- [Exercise data]:
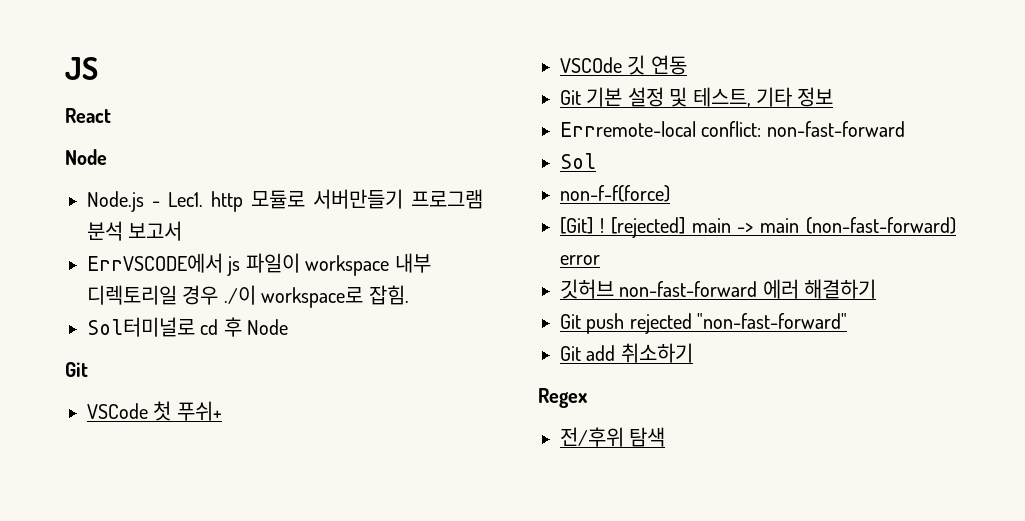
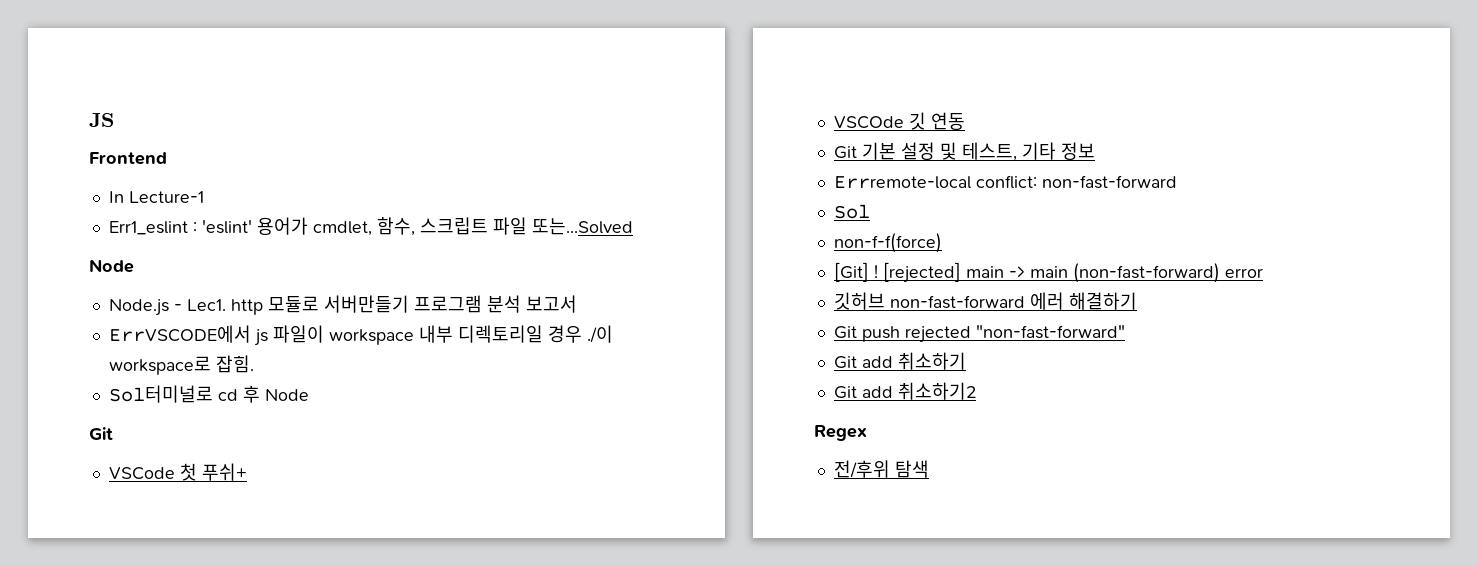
[65,108,111,123] React -> [89,152,167,165] [108,191,204,203] [108,217,633,236] Frontend // In Lecture-1 // Err1_eslint : 'eslint' 용어가 cmdlet, 함수, 스크립트 파일 또는...Solved
(693, 353) none -> [833,382,976,400] // Git add 취소하기2

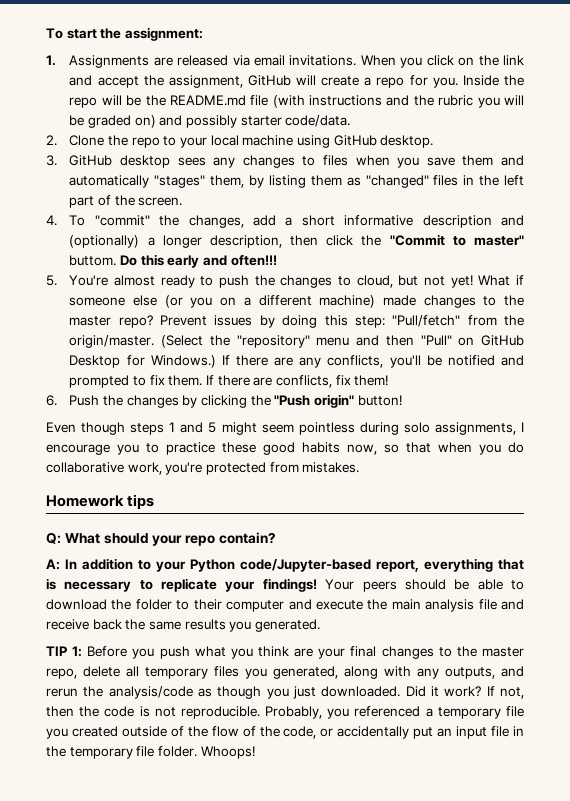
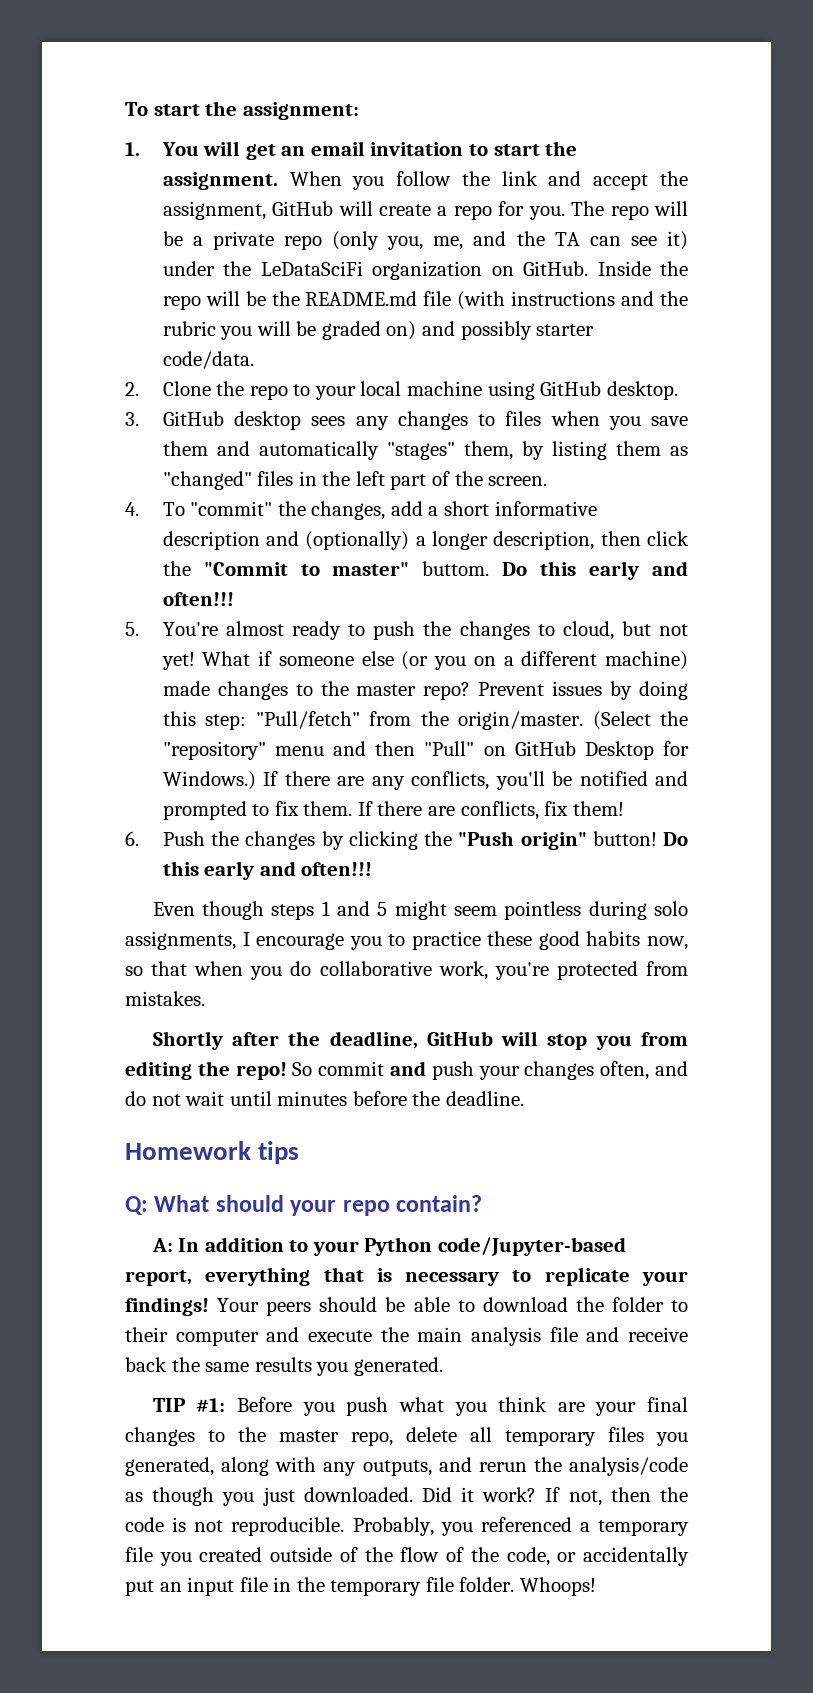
[69,55,475,68] Assignments are released via email invitations. When you click on -> [161,141,578,160] [162,171,452,190] You will get an email invitation to start the assignment. When you follow
(458, 82) none -> [571,201,688,220] [162,231,688,250] [162,261,589,280] The repo will be a private repo (only you, me, and the TA can see it) under the LeDataSciFi organization on GitHub.
(402, 400) none -> [663,832,688,846] [162,861,373,880] Do this early and often!!!
(360, 467) none -> [152,1031,688,1050] [125,1061,688,1080] [125,1091,524,1106] // Shortly after the deadline, GitHub will stop you from editing the repo! So commit and push your changes often, and do not wait until minutes before the deadline.
[72,646,83,657] 1: -> [196,1398,226,1412] #1:

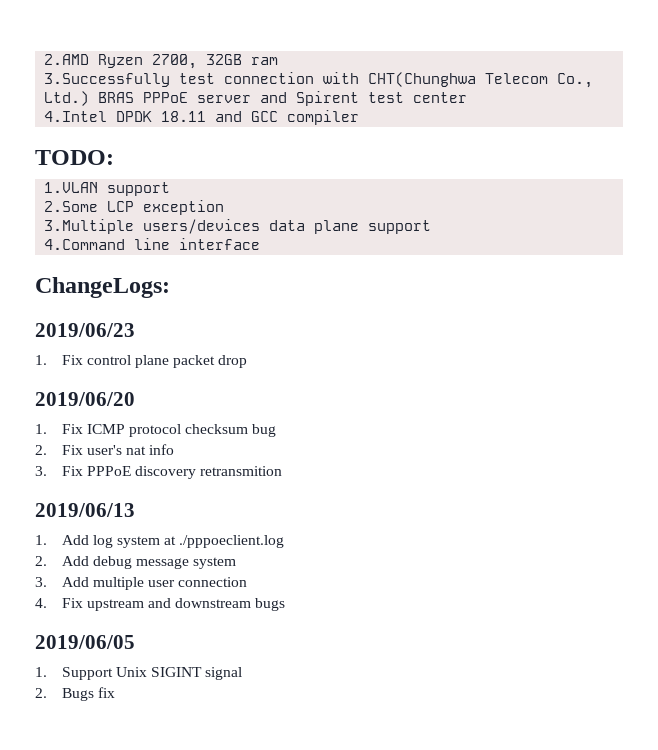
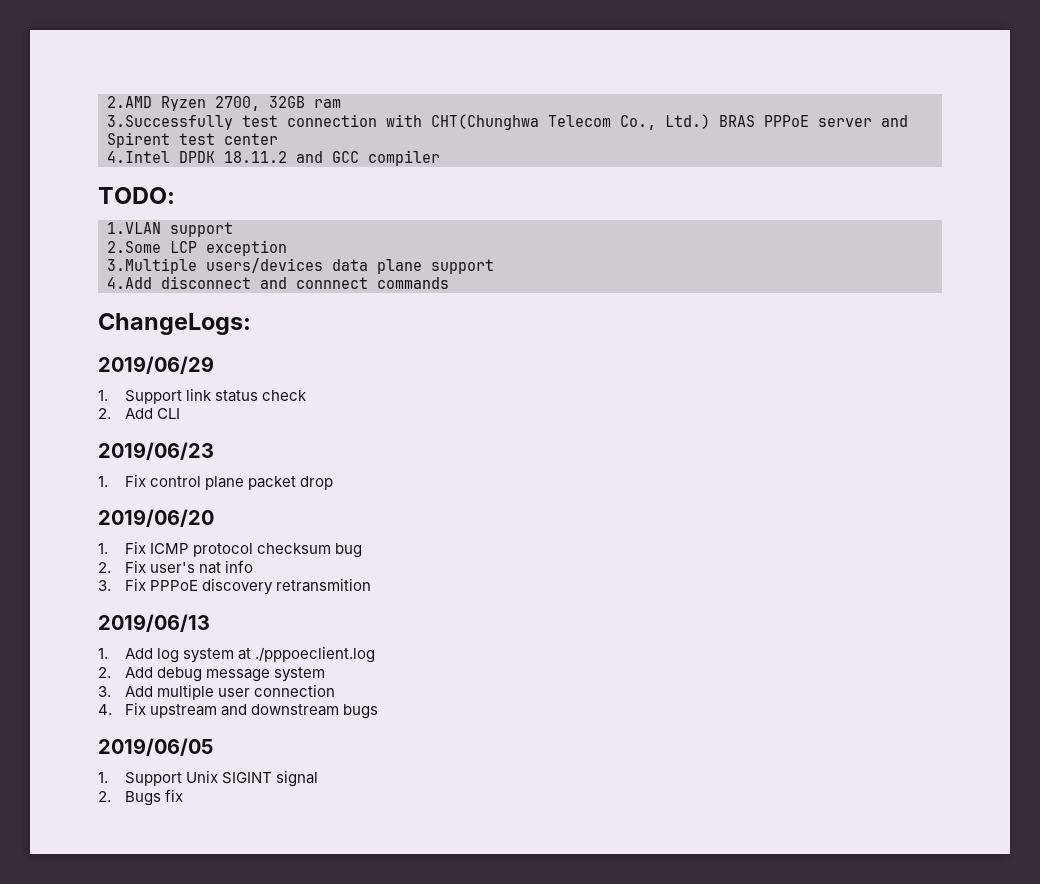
[161,111,207,122] 18.11 -> [224,151,287,163] 18.11.2
[44,238,261,250] [35,277,170,298] 4.Command line interface // ChangeLogs: -> [107,276,449,289] [98,313,251,335] [98,356,214,374] [98,388,308,404] [98,408,181,419] 4.Add disconnect and connnect commands // ChangeLogs: // 2019/06/29 // 1. Support link status check // 2. Add CLI

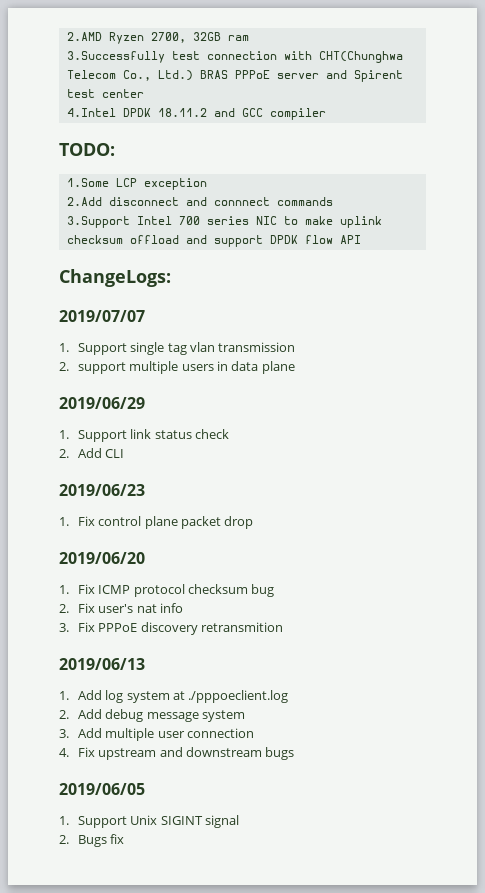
[107,222,233,237] [107,241,161,253] 1.VLAN support // 2.Some -> [66,178,109,187] 1.Some
[107,258,494,274] [107,276,449,289] [98,313,251,335] 3.Multiple users/devices data plane support // 4.Add disconnect and connnect commands // ChangeLogs: -> [66,197,333,206] [66,216,382,228] [66,235,361,247] [59,269,171,287] [59,310,145,322] [59,342,296,355] [59,361,295,374] 2.Add disconnect and connnect commands // 3.Support Intel 700 series NIC to make uplink checksum offload and support DPDK flow API // ChangeLogs: // 2019/07/07 // 1. Support single tag vlan transmission // 2. support multiple users in data plane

- [What is being asked]:
An exact copy is needed of only the lines from the top of the material through the line with "[107,222,233,237] [107,241,161,253] 1.VLAN"; no pictures belong in it.

- [Response]:
[65,108,111,123] React -> [89,152,167,165] [108,191,204,203] [108,217,633,236] Frontend // In Lecture-1 // Err1_eslint : 'eslint' 용어가 cmdlet, 함수, 스크립트 파일 또는...Solved
(693, 353) none -> [833,382,976,400] // Git add 취소하기2

[69,55,475,68] Assignments are released via email invitations. When you click on -> [161,141,578,160] [162,171,452,190] You will get an email invitation to start the assignment. When you follow
(458, 82) none -> [571,201,688,220] [162,231,688,250] [162,261,589,280] The repo will be a private repo (only you, me, and the TA can see it) under the LeDataSciFi organization on GitHub.
(402, 400) none -> [663,832,688,846] [162,861,373,880] Do this early and often!!!
(360, 467) none -> [152,1031,688,1050] [125,1061,688,1080] [125,1091,524,1106] // Shortly after the deadline, GitHub will stop you from editing the repo! So commit and push your changes often, and do not wait until minutes before the deadline.
[72,646,83,657] 1: -> [196,1398,226,1412] #1:

[161,111,207,122] 18.11 -> [224,151,287,163] 18.11.2
[44,238,261,250] [35,277,170,298] 4.Command line interface // ChangeLogs: -> [107,276,449,289] [98,313,251,335] [98,356,214,374] [98,388,308,404] [98,408,181,419] 4.Add disconnect and connnect commands // ChangeLogs: // 2019/06/29 // 1. Support link status check // 2. Add CLI

[107,222,233,237] [107,241,161,253] 1.VLAN support // 2.Some -> [66,178,109,187] 1.Some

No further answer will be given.